Comment viser les électeurs d’une communauté aux élections provinciales, et nier mener ainsi une action communautaire ?

La tentation, dans le milieu d’origine wallisienne et futunienne n’est pas nouvelle. Pratiquement, à chaque élection, une ou plusieurs listes communautaires tentent de rallier cet électorat.

Le calcul n’est pas sot. « Communauté non reconnue », « communauté sous-représentée », de quoi susciter un réflexe communautaire propre à viser le franchissement de la barre fatidique des 5 400 voix.

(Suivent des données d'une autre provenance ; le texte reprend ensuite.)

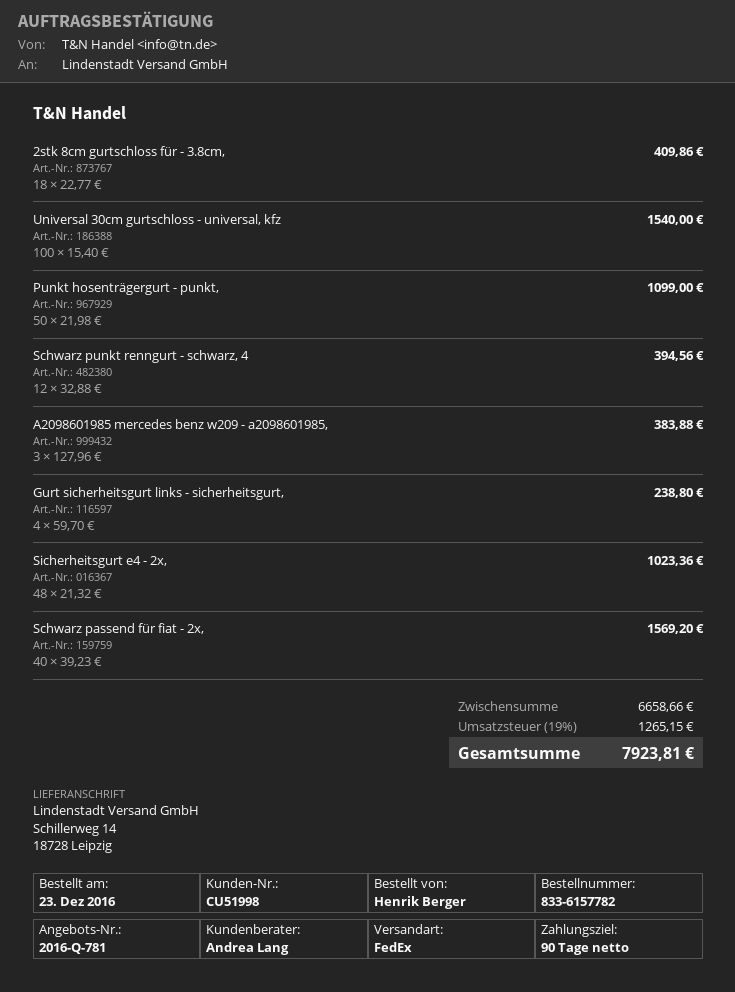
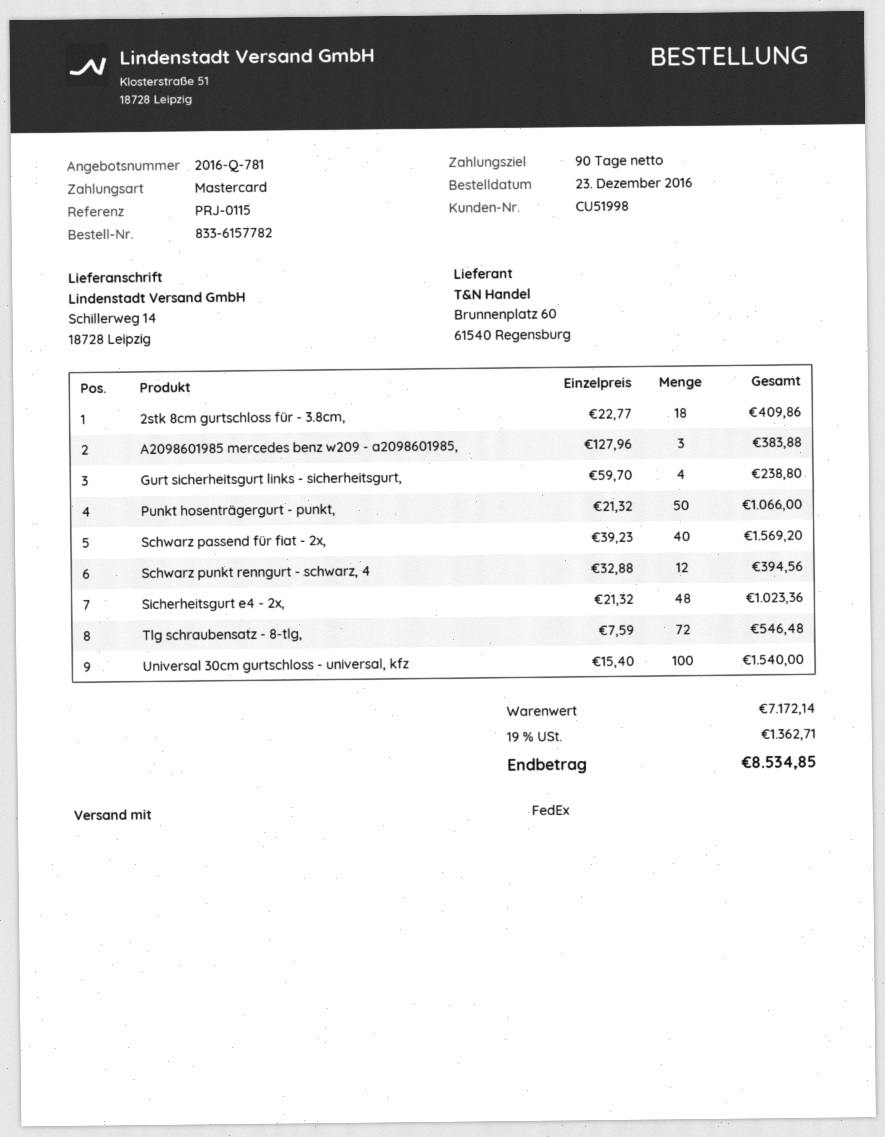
Punkt hosenträgergurt - punkt,: 50 x 21.98 = 1099.00 -> 50 x 21.32 = 1066.00
Tlg schraubensatz - 8-tlg,: none -> 72 x 7.59 = 546.48
subtotal: 6658.66 -> 7172.14
tax: 19% = 1265.15 -> 19% = 1362.71
total: 7923.81 -> 8534.85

Même lorsqu’un meeting se déroule dans une commune administrée par un maire calédonien … d’origine wallisienne !

Ce faisant, quant une communauté revendique sa propre représentation électorale en se fondant sur sa propre identité, elle s’éloigne de la communauté calédonienne.

En août 1988, en préalable à l’ouverture des négociations dites de la « rue Oudinot », siège du ministère de l’Outre-mer, le FLNKS avait déposé une motion demandant au gouvernement français d’accompagner le retour à Wallis et Futuna les habitants de Calédonie provenant de ce territoire.

Cette motion avait été refusée par le RPCR qui avait même menacé de quitter la table si elle n’était pas retirée. Ce qui fut fait. C’est ainsi que s’ouvrirent les discussions qui allaient tracer ce que chacun espérait devenir un « destin commun ».